Restate every entry verbatim; drop the pictures.
··········
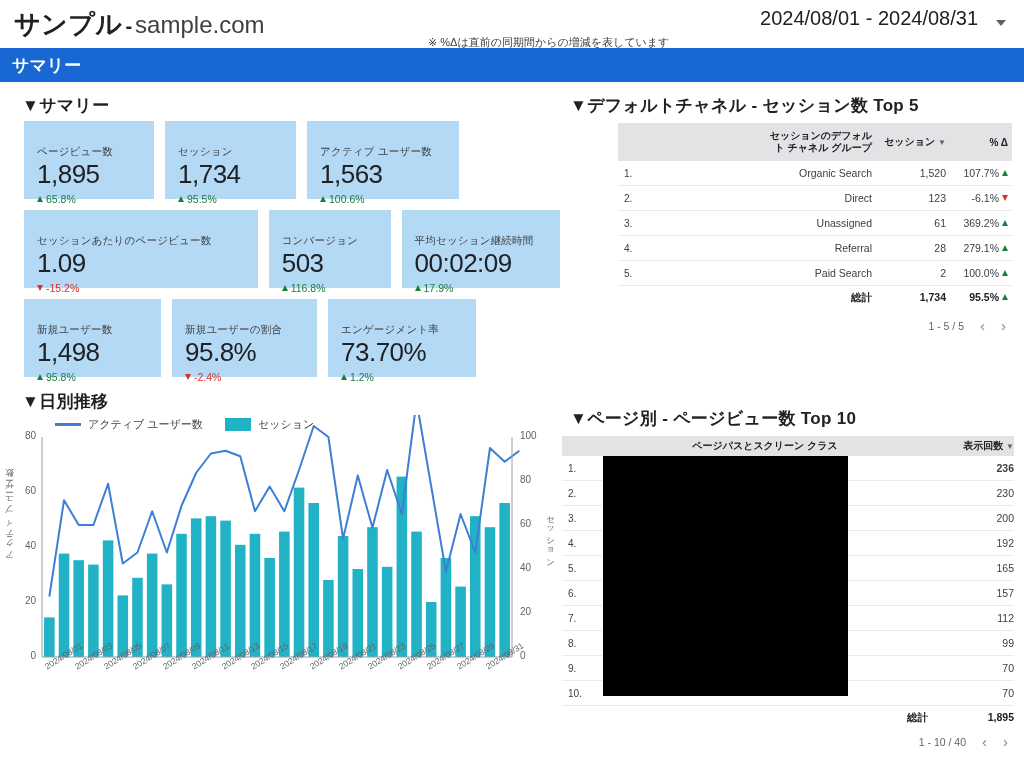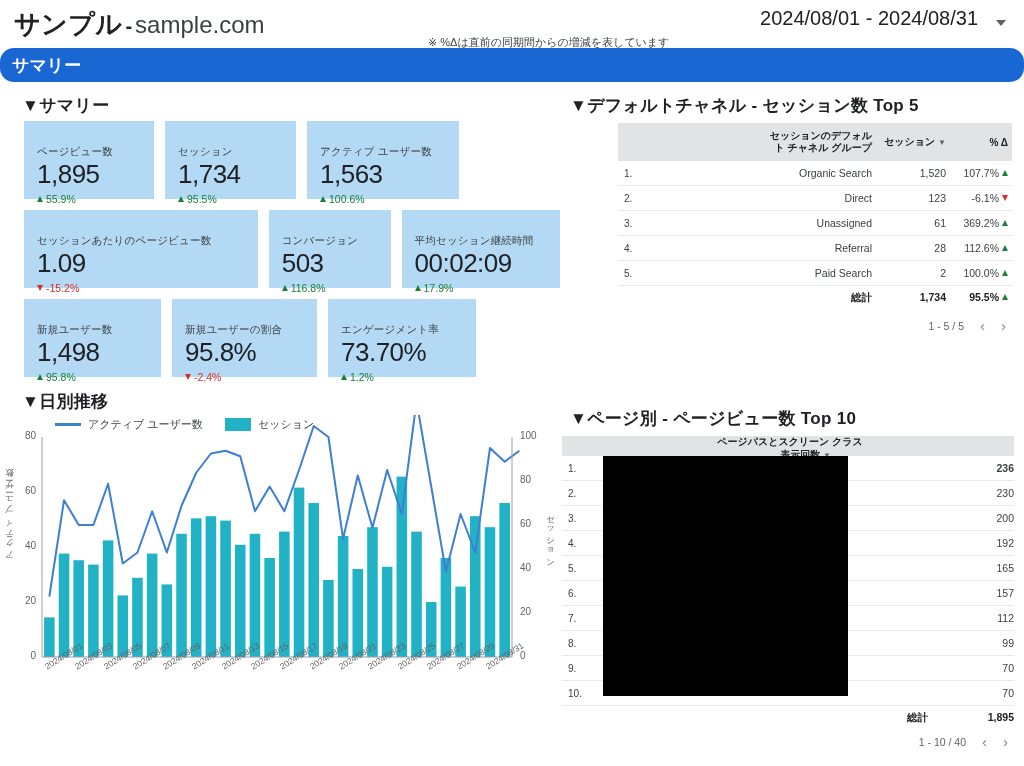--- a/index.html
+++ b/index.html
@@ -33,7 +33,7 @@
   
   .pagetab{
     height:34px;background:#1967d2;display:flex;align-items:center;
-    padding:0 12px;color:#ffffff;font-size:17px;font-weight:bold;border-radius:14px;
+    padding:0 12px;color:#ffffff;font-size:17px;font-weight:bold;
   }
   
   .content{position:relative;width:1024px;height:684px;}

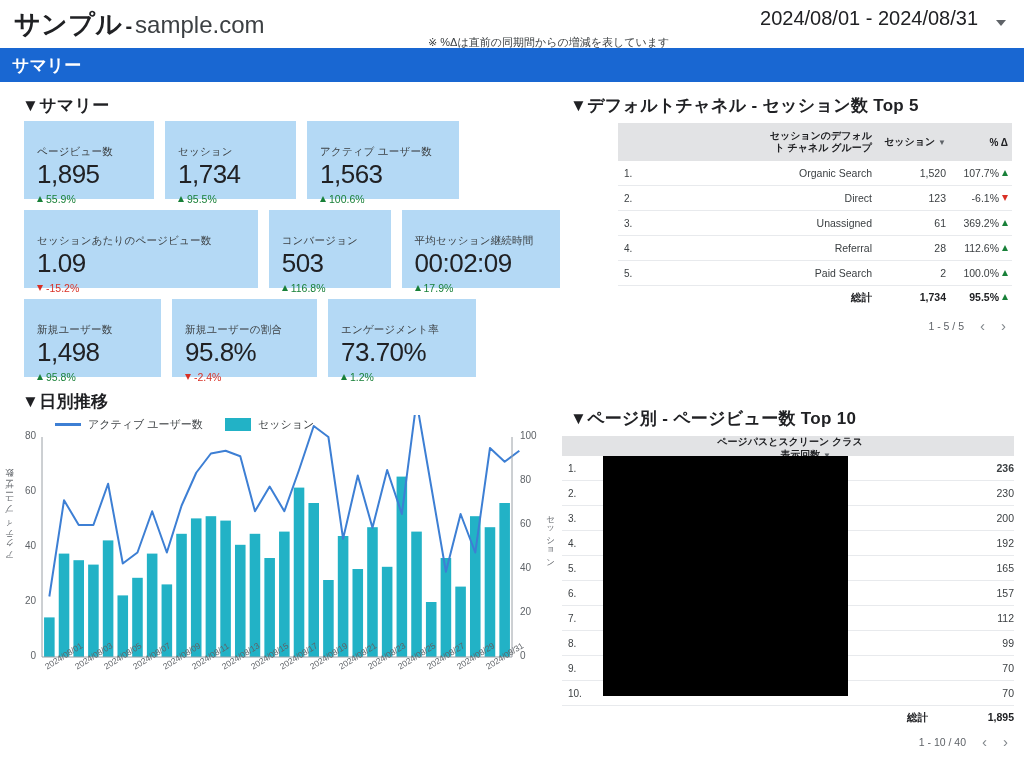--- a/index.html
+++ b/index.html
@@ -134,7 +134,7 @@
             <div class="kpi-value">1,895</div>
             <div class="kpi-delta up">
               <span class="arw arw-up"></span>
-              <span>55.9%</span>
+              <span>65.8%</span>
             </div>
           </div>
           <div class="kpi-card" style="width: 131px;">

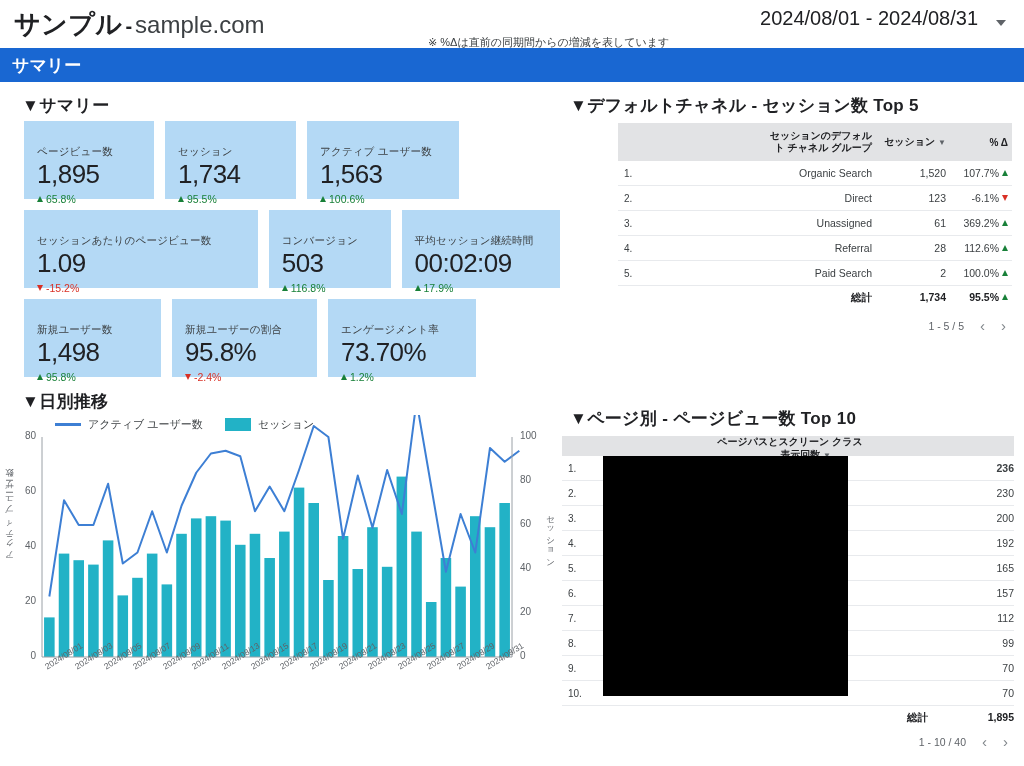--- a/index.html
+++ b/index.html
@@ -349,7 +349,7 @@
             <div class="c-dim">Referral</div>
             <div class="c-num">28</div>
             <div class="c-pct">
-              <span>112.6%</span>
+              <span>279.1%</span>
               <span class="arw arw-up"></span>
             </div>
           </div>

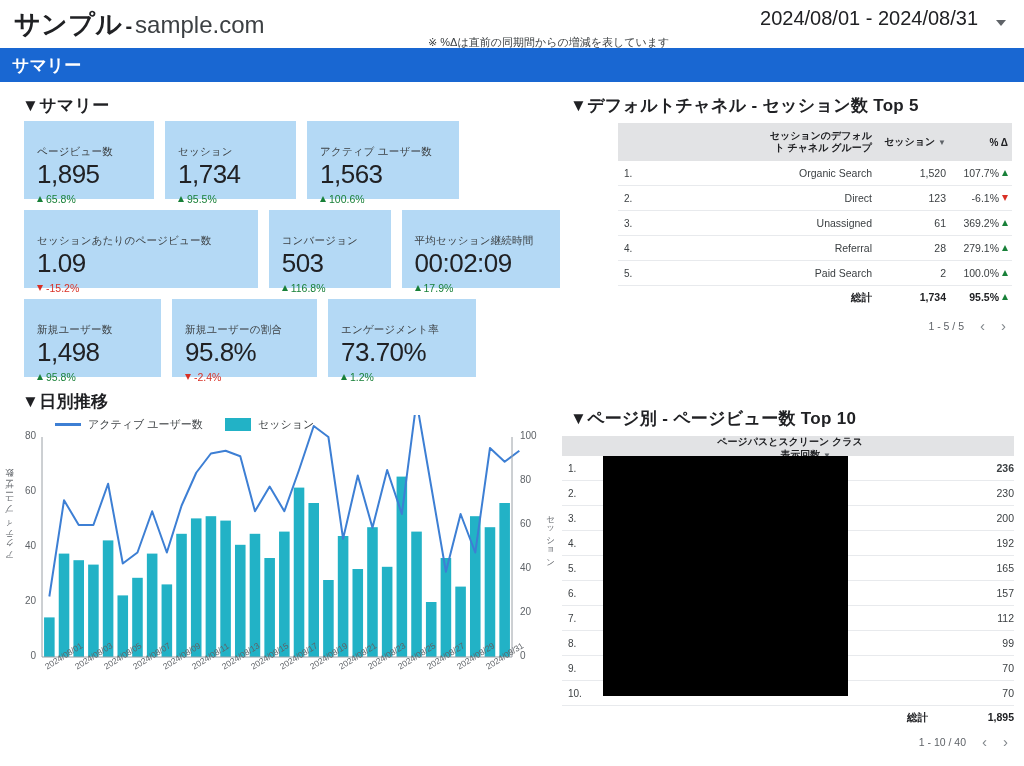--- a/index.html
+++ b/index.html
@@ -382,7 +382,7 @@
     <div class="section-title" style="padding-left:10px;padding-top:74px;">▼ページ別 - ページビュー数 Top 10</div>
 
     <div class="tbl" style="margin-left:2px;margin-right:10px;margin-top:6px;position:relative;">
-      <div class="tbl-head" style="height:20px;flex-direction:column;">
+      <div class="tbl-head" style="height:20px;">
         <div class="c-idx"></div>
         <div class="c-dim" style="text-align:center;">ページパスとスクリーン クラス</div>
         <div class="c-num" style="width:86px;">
··········
* [Answer to the exercise]:
--- a/index.html
+++ b/index.html
@@ -33,7 +33,7 @@
   
   .pagetab{
     height:34px;background:#1967d2;display:flex;align-items:center;
-    padding:0 12px;color:#ffffff;font-size:17px;font-weight:bold;border-radius:14px;
+    padding:0 12px;color:#ffffff;font-size:17px;font-weight:bold;
   }
   
   .content{position:relative;width:1024px;height:684px;}

--- a/index.html
+++ b/index.html
@@ -134,7 +134,7 @@
             <div class="kpi-value">1,895</div>
             <div class="kpi-delta up">
               <span class="arw arw-up"></span>
-              <span>55.9%</span>
+              <span>65.8%</span>
             </div>
           </div>
           <div class="kpi-card" style="width: 131px;">

--- a/index.html
+++ b/index.html
@@ -349,7 +349,7 @@
             <div class="c-dim">Referral</div>
             <div class="c-num">28</div>
             <div class="c-pct">
-              <span>112.6%</span>
+              <span>279.1%</span>
               <span class="arw arw-up"></span>
             </div>
           </div>

--- a/index.html
+++ b/index.html
@@ -382,7 +382,7 @@
     <div class="section-title" style="padding-left:10px;padding-top:74px;">▼ページ別 - ページビュー数 Top 10</div>
 
     <div class="tbl" style="margin-left:2px;margin-right:10px;margin-top:6px;position:relative;">
-      <div class="tbl-head" style="height:20px;flex-direction:column;">
+      <div class="tbl-head" style="height:20px;">
         <div class="c-idx"></div>
         <div class="c-dim" style="text-align:center;">ページパスとスクリーン クラス</div>
         <div class="c-num" style="width:86px;">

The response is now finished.